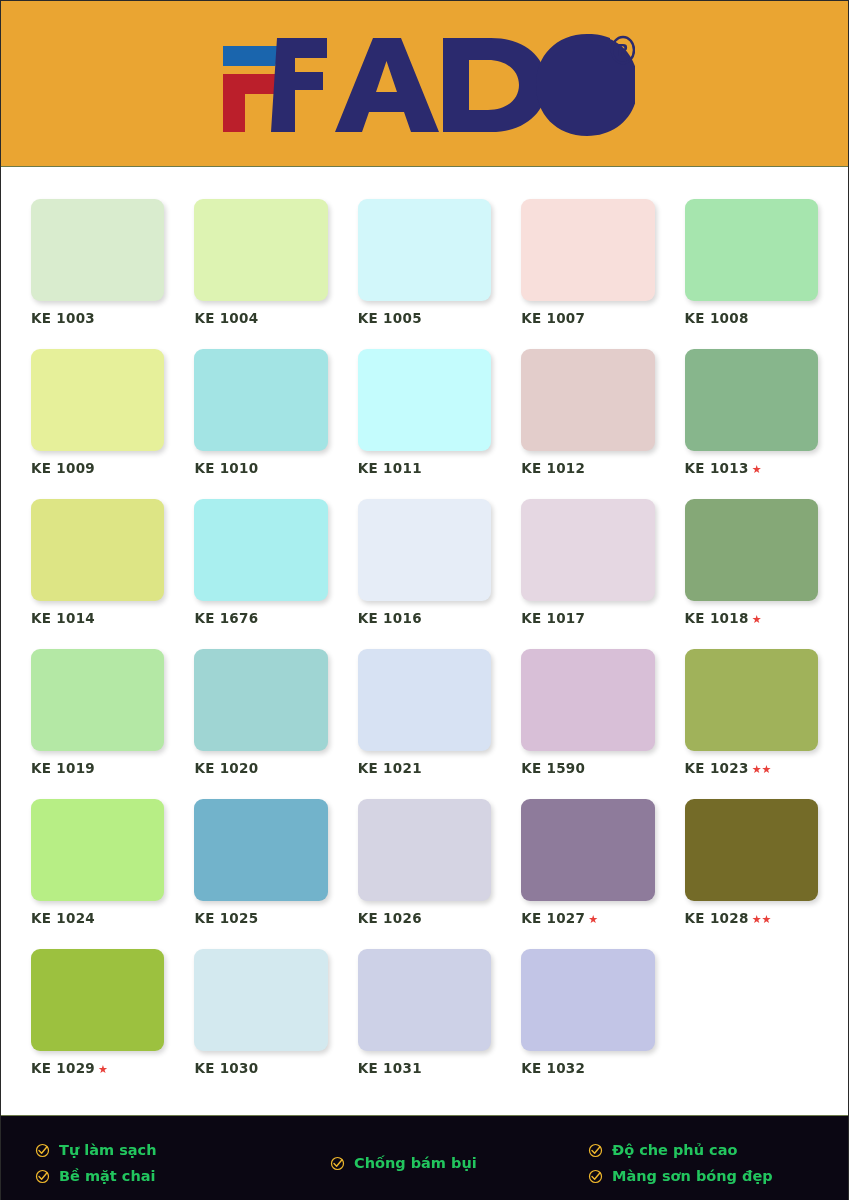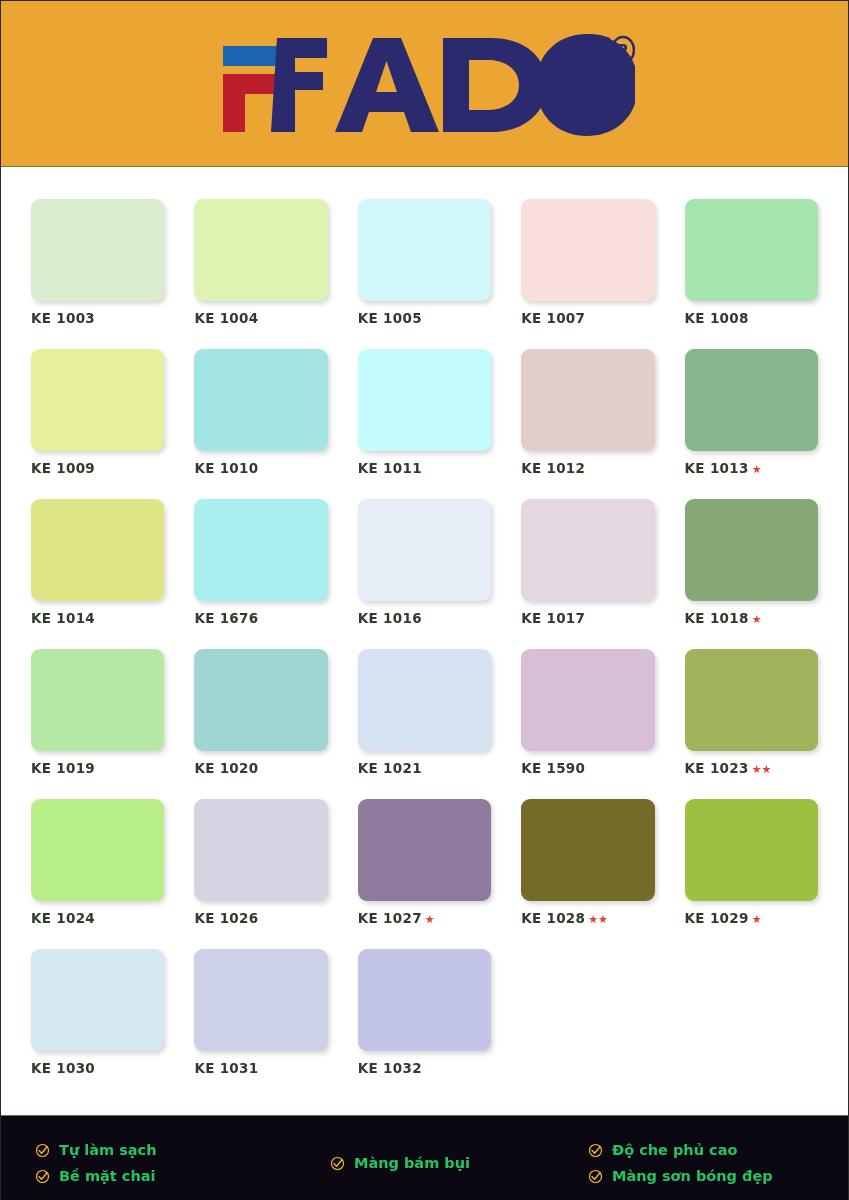"KE 1025" div.cell { html: none -> <div> <div></div> <div> <span>KE 1025</span> </div> </div> }
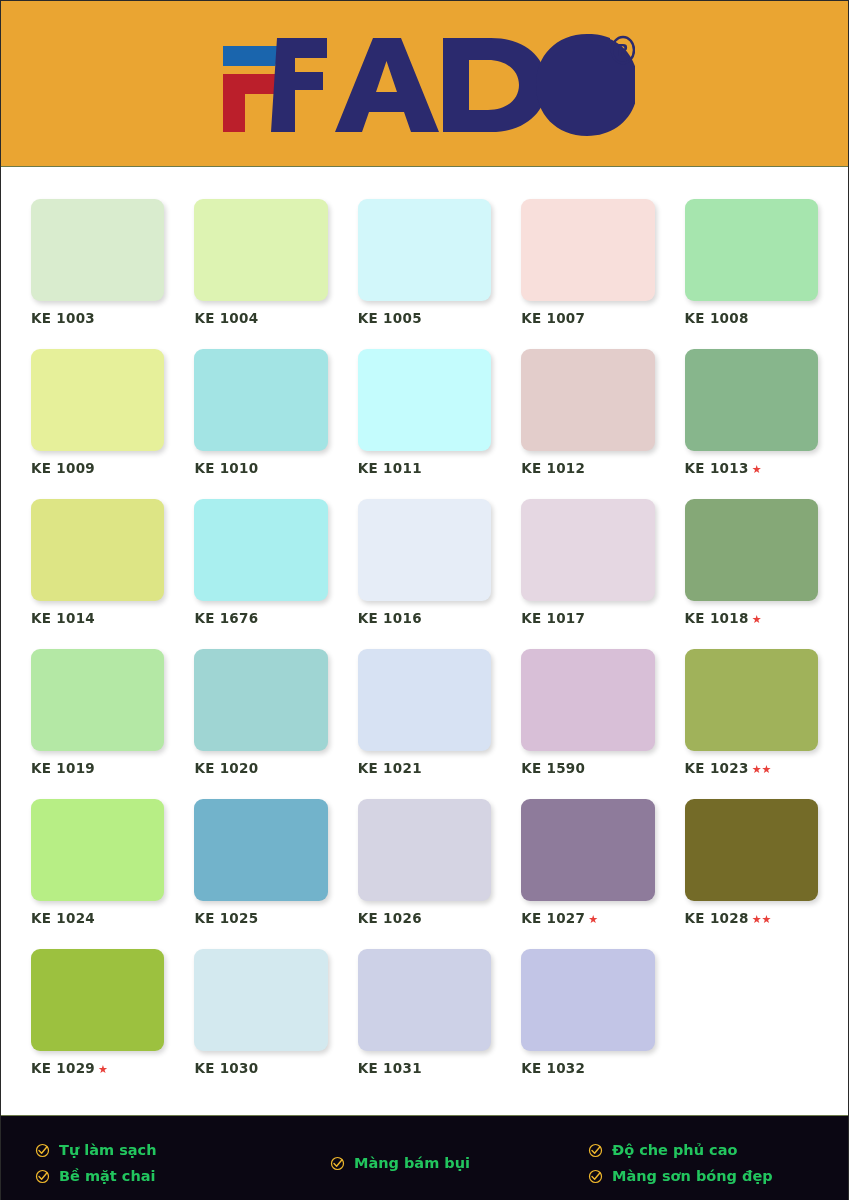"Màng bám bụi" span { text: Màng -> Chống }
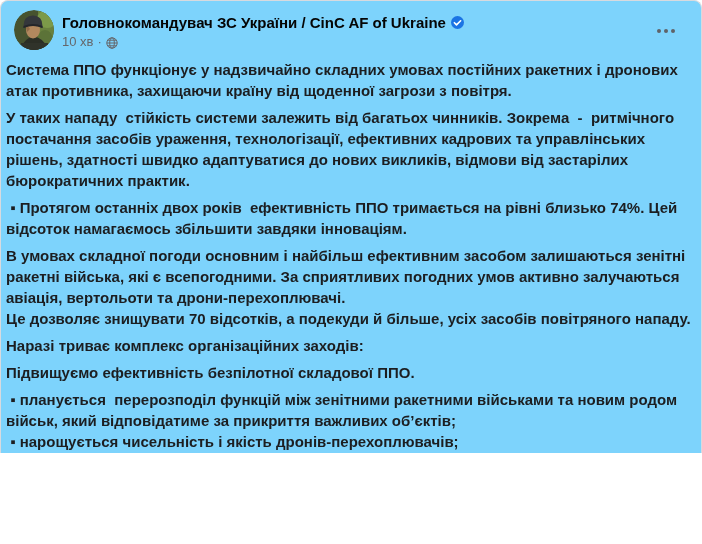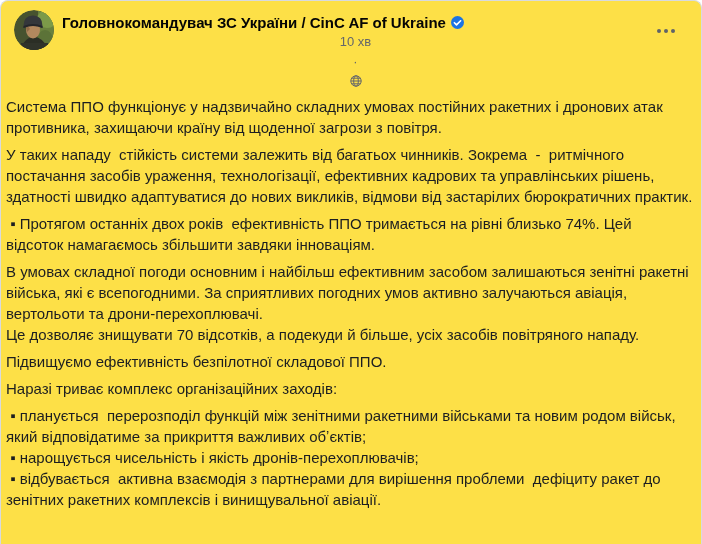"Головнокомандувач ЗС України / CinC" .card { background: #fde047 -> #7dd3fc; height: 544px -> 453px }
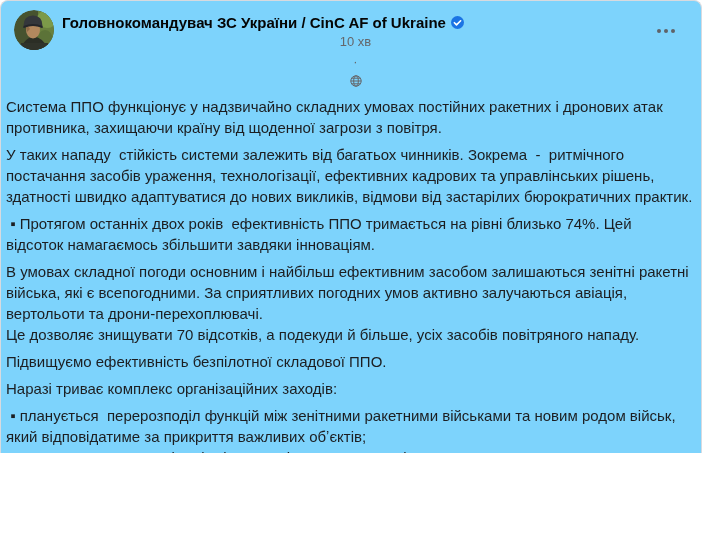"10 хв" .meta-row { flex-direction: column -> none }
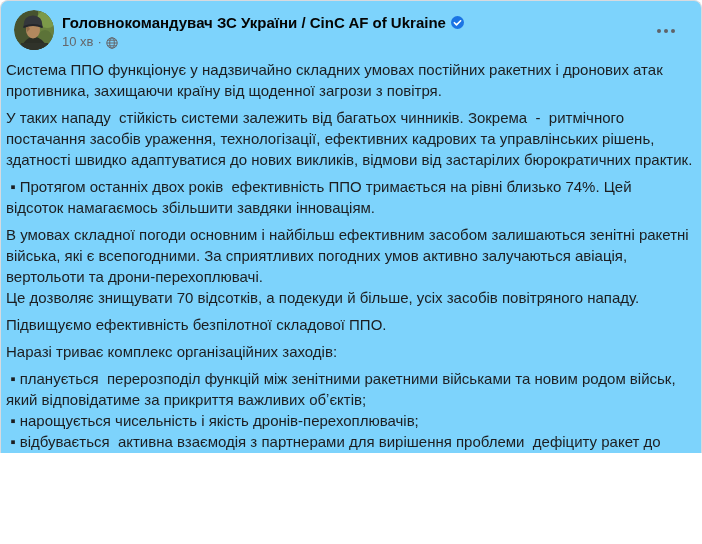"Система ППО функціонує у надзвичайно" .post-body p { font-weight: none -> bold }
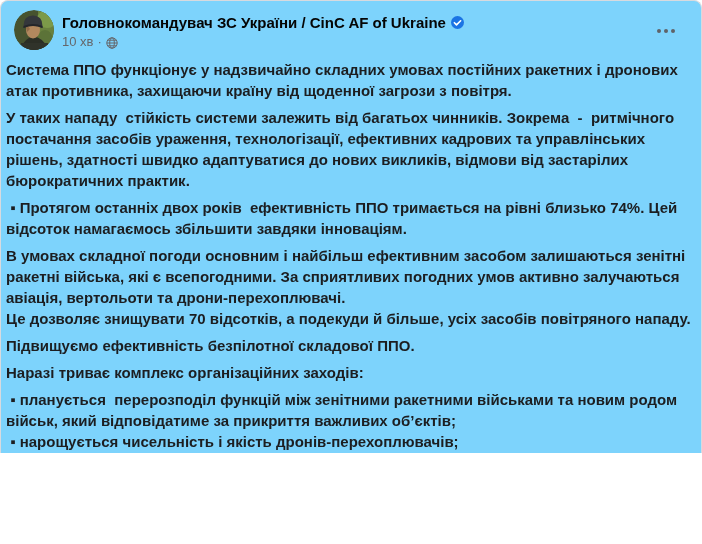"Підвищуємо ефективність безпілотної" p { order: before "Наразі триває комплекс організаційних" -> after "Наразі триває комплекс організаційних" }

◆ ◆ ◆ ◆ ◆

If the material above contains pictures, exclude them from an otherwise exact transcription.

## Exercise solution:
"KE 1025" div.cell { html: none -> <div> <div></div> <div> <span>KE 1025</span> </div> </div> }
"Màng bám bụi" span { text: Màng -> Chống }
"Головнокомандувач ЗС України / CinC" .card { background: #fde047 -> #7dd3fc; height: 544px -> 453px }
"10 хв" .meta-row { flex-direction: column -> none }
"Система ППО функціонує у надзвичайно" .post-body p { font-weight: none -> bold }
"Підвищуємо ефективність безпілотної" p { order: before "Наразі триває комплекс організаційних" -> after "Наразі триває комплекс організаційних" }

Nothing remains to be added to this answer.